Valence part favori, pour l'ensemble de son oeuvre récente, face à l'Olympique de Marseille en finale de la Coupe de l'Uefa, mercredi, à Göteborg. Le club espagnol doit pourtant plonger loin dans ses archives pour trouver trace de sacre continental: en 1980 avec une Coupe des Coupes et une Supercoupe d'Europe la même année. Et c'est tout. Mais, derrière ce palmarès maigrelet, se cache une constance de résultats au plus haut niveau, depuis le tournant du siècle, qui force le respect. Tout juste sacré champion d'Espagne, pour la deuxième fois depuis 2002, Valence joue aussi sa troisième finale européenne en quatre ans. Dont deux en Ligue des champions, en 2000 (battu par le Real Madrid 3-0) et en 2001 (défaite aux tirs aux buts par le Bayern Munich). Il s'agit donc pour les Espagnols de finir le travail, de se défaire de l'étiquette de maudit d'Europe qui commence à leur coller au maillot. «C'est une année historique pour Valence. Cette finale est essentielle pour l'histoire du club», affirme le milieu espagnol David Albelda. Histoire aussi de combler leur déficit de prestige international face aux présumés grands d'Espagne, le FC Barcelone et le Real Madrid.

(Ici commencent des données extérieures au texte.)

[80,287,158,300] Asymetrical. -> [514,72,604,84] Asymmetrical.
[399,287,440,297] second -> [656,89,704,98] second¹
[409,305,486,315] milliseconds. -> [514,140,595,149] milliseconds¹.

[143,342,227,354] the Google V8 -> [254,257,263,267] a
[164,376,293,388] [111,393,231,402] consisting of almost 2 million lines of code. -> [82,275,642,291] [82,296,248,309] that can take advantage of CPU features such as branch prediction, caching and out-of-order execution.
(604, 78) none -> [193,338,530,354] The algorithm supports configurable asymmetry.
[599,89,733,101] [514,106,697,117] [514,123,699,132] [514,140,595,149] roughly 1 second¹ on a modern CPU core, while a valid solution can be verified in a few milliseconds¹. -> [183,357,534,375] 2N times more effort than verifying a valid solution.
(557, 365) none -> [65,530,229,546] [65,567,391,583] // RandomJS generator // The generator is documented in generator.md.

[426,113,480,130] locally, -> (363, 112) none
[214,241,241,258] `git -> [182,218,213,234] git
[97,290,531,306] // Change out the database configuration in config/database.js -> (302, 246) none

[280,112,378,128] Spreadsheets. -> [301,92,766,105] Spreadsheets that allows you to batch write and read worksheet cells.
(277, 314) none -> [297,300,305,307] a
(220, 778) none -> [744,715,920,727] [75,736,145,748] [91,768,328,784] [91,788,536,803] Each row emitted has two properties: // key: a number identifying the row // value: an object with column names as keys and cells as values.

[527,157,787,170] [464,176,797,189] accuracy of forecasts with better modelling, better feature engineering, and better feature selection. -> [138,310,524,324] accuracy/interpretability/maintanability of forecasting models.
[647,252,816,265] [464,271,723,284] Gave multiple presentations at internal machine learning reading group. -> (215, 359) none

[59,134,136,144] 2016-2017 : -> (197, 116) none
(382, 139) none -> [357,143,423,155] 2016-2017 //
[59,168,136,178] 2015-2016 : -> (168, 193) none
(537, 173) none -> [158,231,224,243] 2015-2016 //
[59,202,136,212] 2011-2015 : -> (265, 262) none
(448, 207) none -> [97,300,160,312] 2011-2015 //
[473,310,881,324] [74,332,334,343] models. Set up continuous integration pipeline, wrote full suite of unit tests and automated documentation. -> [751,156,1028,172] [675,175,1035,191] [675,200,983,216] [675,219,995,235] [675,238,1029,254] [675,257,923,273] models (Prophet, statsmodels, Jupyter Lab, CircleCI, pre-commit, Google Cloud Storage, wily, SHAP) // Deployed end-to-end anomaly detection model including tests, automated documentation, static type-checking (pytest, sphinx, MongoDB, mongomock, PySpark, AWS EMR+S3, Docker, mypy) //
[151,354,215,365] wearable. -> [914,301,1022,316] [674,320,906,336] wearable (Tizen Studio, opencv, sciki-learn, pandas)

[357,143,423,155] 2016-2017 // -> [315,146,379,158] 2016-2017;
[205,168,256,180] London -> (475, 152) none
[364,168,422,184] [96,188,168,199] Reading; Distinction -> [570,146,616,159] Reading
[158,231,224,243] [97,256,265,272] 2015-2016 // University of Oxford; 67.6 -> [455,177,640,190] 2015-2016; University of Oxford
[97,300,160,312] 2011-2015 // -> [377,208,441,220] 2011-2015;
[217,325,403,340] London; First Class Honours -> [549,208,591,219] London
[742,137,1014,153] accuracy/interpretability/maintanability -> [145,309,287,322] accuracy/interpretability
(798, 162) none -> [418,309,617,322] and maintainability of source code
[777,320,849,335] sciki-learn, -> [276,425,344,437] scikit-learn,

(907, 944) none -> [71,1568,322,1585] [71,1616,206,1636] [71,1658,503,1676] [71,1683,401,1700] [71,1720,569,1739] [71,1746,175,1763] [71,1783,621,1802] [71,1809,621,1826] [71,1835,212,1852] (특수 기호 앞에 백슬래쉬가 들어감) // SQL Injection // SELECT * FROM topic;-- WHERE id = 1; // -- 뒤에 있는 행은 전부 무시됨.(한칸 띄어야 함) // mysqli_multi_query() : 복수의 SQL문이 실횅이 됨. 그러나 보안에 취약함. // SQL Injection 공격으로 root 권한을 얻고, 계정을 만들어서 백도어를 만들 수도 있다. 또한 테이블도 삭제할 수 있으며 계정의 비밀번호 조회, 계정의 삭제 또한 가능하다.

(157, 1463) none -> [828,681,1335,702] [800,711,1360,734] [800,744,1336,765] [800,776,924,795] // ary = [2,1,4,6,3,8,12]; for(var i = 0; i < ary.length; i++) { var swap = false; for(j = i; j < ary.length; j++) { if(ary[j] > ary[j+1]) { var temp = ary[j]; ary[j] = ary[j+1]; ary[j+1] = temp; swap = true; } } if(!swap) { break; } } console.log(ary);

Pour surprenante qu'elle soit, la présence de Marseille en finale - pour la deuxième fois après 1999 et la défaite devant Parme - ne doit au fond rien au hasard des choses. Car la manière dont l'OM a éliminé des formations du calibre de Liverpool, de l'Inter Milan ou de Newcastle, qui auraient tous fait de beaux vainqueurs sur le papier, a forcé le respect. Marseille, dont les contre-performances successives en Championnat ont fini par plomber toutes ses ambitions nationales, a trouvé sa véritable respiration sur le terrain européen. Mais voilà, avec la chute progressive en championnat (7e, à 18 points de la 3e place, à une journée de la fin), seule la victoire face à Valence permettrait désormais à la formation de l'entraîneur José Anigo de retrouver la scène européenne la saison prochaine. Et l'OM saura-t-il gérer l'indéniable pression liée à cet impératif? «De la souffrance naît le bonheur», répond l'entraîneur marseillais. Sûr qu'un triomphe à Göteborg aurait de l'allure pour ce Marseillais, dont les parents espagnols avaient fui Franco en 1936.